Stored data:

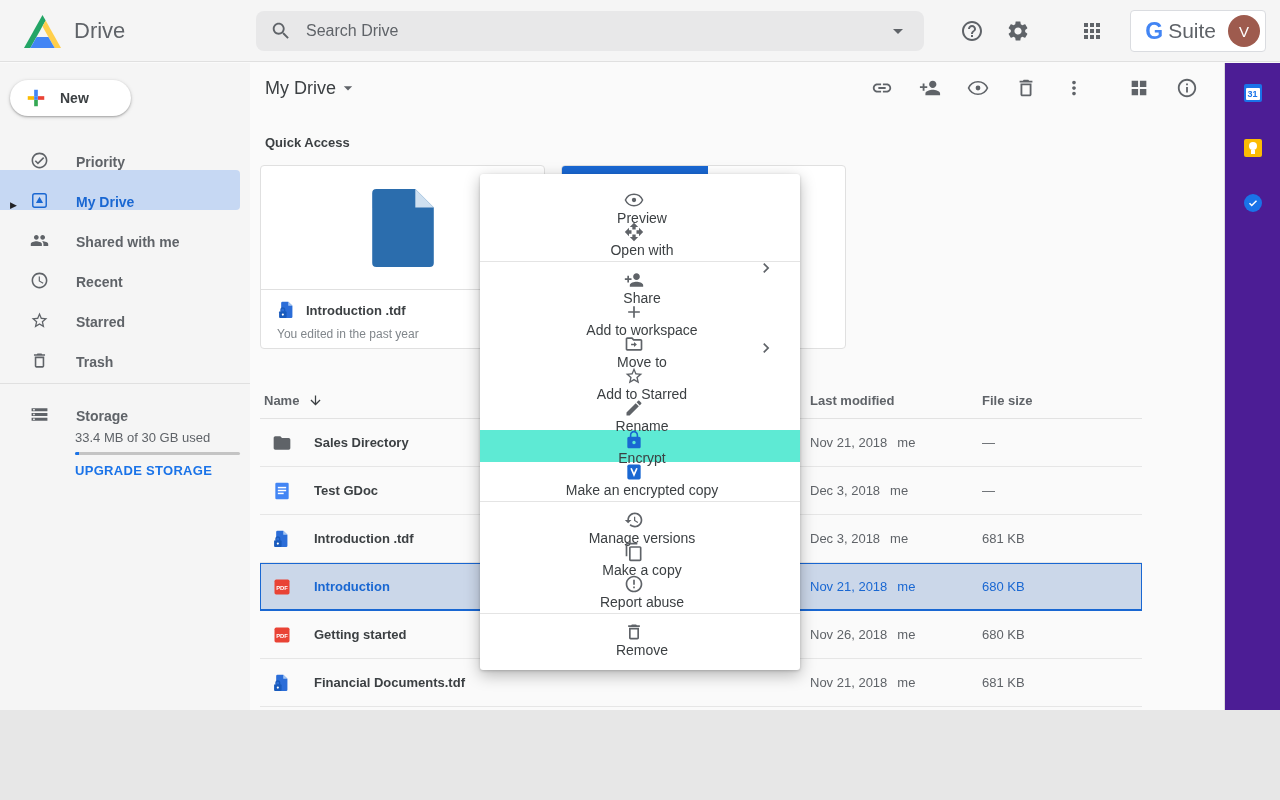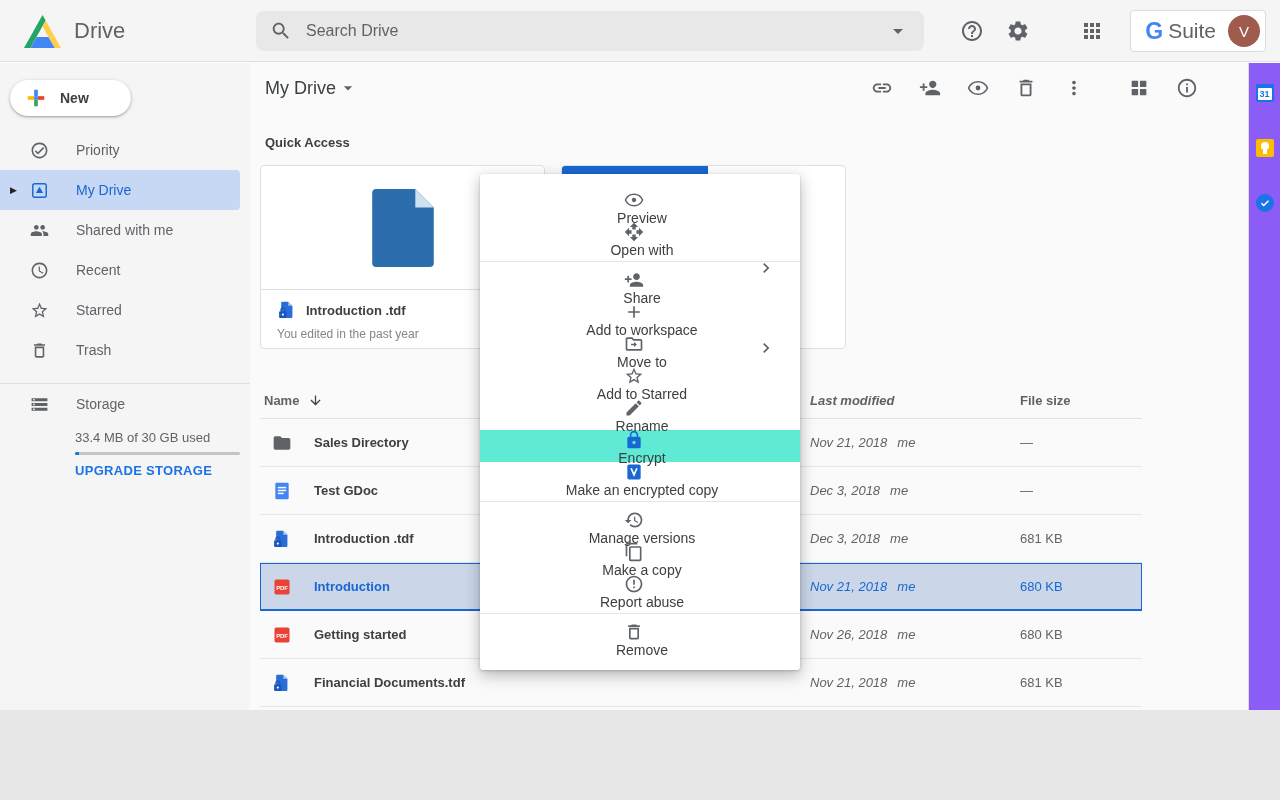--- a/index.html
+++ b/index.html
@@ -41,7 +41,7 @@
   .upgrade { display:block; margin:8px 0 0 75px; font-size:13px; font-weight:bold; letter-spacing:.3px; color:#1a73e8; text-decoration:none; cursor:pointer; }
 
   
-  .rail { position:absolute; right:0; top:63px; width:32px; height:647px; background:#8b5cf6; border-left:1px solid #dcdcdc; display:flex; flex-direction:column; align-items:center; padding-top:21px; gap:37px; z-index:5; }
+  .rail { position:absolute; right:0; top:63px; width:56px; height:647px; background:#4c1d95; border-left:1px solid #dcdcdc; display:flex; flex-direction:column; align-items:center; padding-top:21px; gap:37px; z-index:5; }
   .rail-btn { width:18px; height:18px; cursor:pointer; }
   .cal { width:18px; height:18px; background:#1a73e8; border-radius:2px; padding:4px 2px 2px; }
   .cal span { display:block; background:#fff; height:12px; font-size:9px; font-weight:bold; color:#1a73e8; text-align:center; line-height:12px; border-radius:1px; }

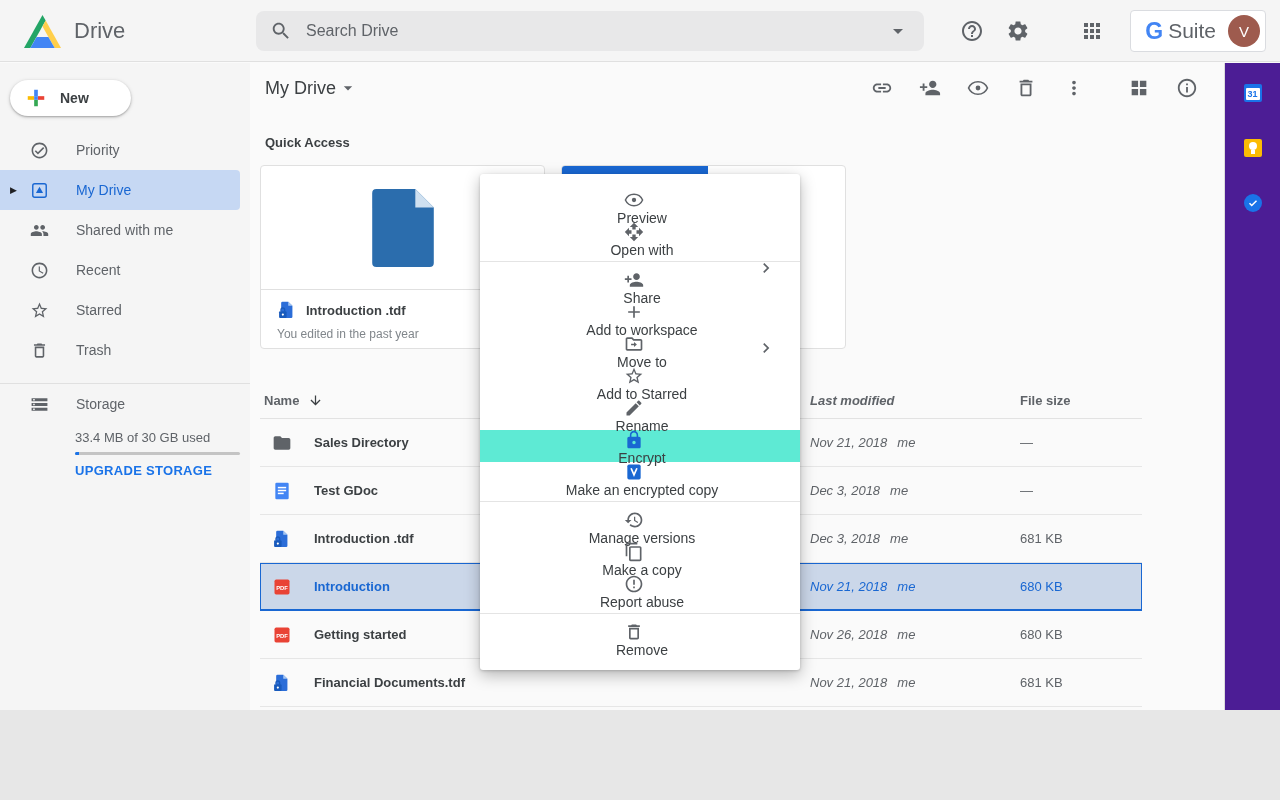--- a/index.html
+++ b/index.html
@@ -27,7 +27,7 @@
   .sidebar { position:absolute; left:0; top:63px; width:250px; height:647px; background:#f5f5f5; z-index:5; }
   .new-btn { margin:17px 0 0 10px; width:121px; height:36px; border-radius:22px; background:#fff; box-shadow:0 1px 2px rgba(0,0,0,.25), 0 1px 4px rgba(0,0,0,.15); display:flex; align-items:center; padding-left:15px; gap:13px; font-size:14px; font-weight:bold; color:#3c4043; cursor:pointer; }
   .nav { margin-top:14px; }
-  .nav-item { height:40px; display:flex; align-items:center; padding-left:8px; font-size:14px; font-weight:normal; color:#5f6368; cursor:pointer; }
+  .nav-item { height:40px; display:flex; align-items:flex-end; padding-left:8px; font-size:14px; font-weight:bold; color:#5f6368; cursor:pointer; }
   .nav-caret { width:22px; font-size:9px; color:#202124; text-align:left; padding-left:2px; }
   .nav-ic { width:19px; height:19px; color:#5f6368; }
   .nav-ic svg { width:100%; height:100%; }

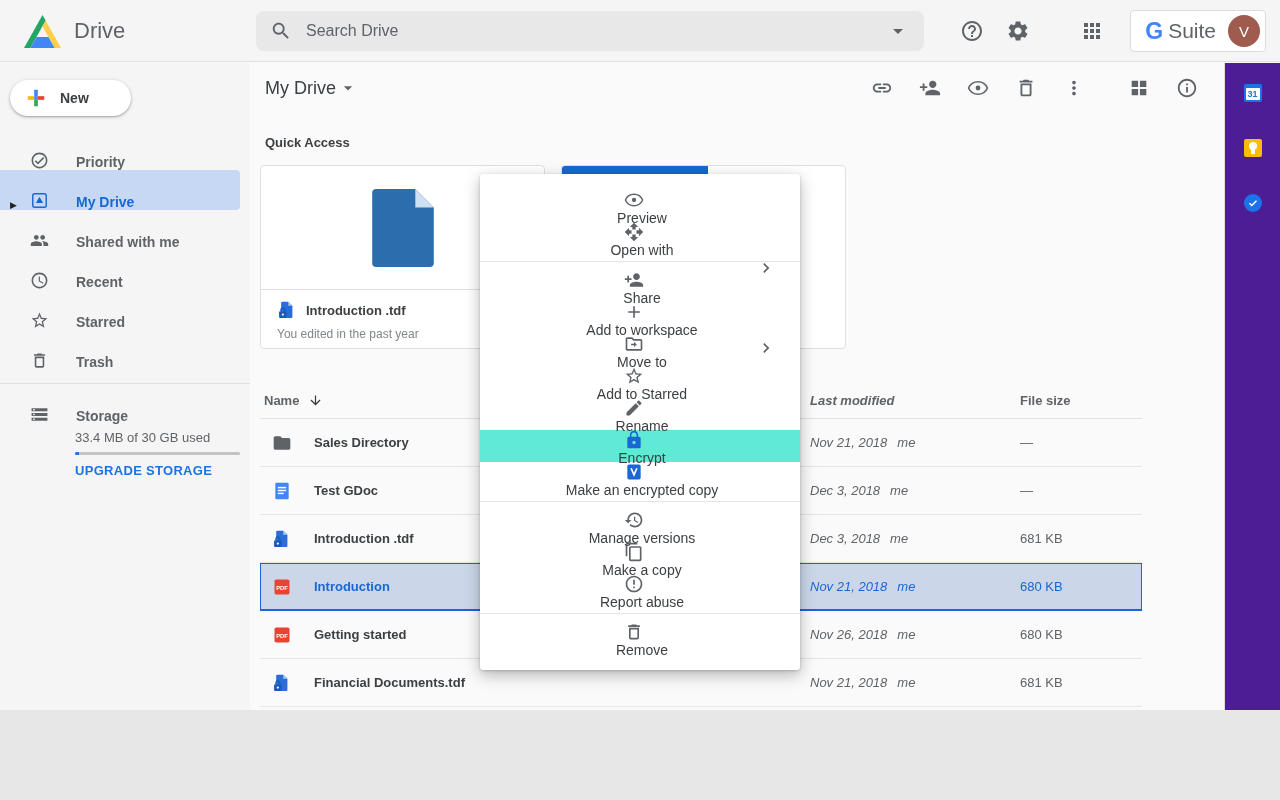--- a/index.html
+++ b/index.html
@@ -72,7 +72,7 @@
   .list-head { display:flex; height:36px; align-items:center; border-bottom:1px solid #e2e2e2; color:#5f6368; font-weight:bold; }
   .col-name { width:550px; display:flex; align-items:center; }
   .list-head .col-name { padding-left:4px; }
-  .col-mod { width:210px;font-style:italic; }
+  .col-mod { width:172px; }
   .col-size { flex:1; }
   .sort-ic { width:15px; height:15px; margin-left:9px; color:#3c4043; }
   .row { display:flex; height:48px; align-items:center; border-bottom:1px solid #e6e6e6; cursor:pointer; }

Task >> The required answer is the run of lines above, starting at the line with "-41,7 +41,7 @@" and ending at the line with "display:block; margin:8px 0", reproduced exactly with both ends.

Reply >>
@@ -41,7 +41,7 @@
   .upgrade { display:block; margin:8px 0 0 75px; font-size:13px; font-weight:bold; letter-spacing:.3px; color:#1a73e8; text-decoration:none; cursor:pointer; }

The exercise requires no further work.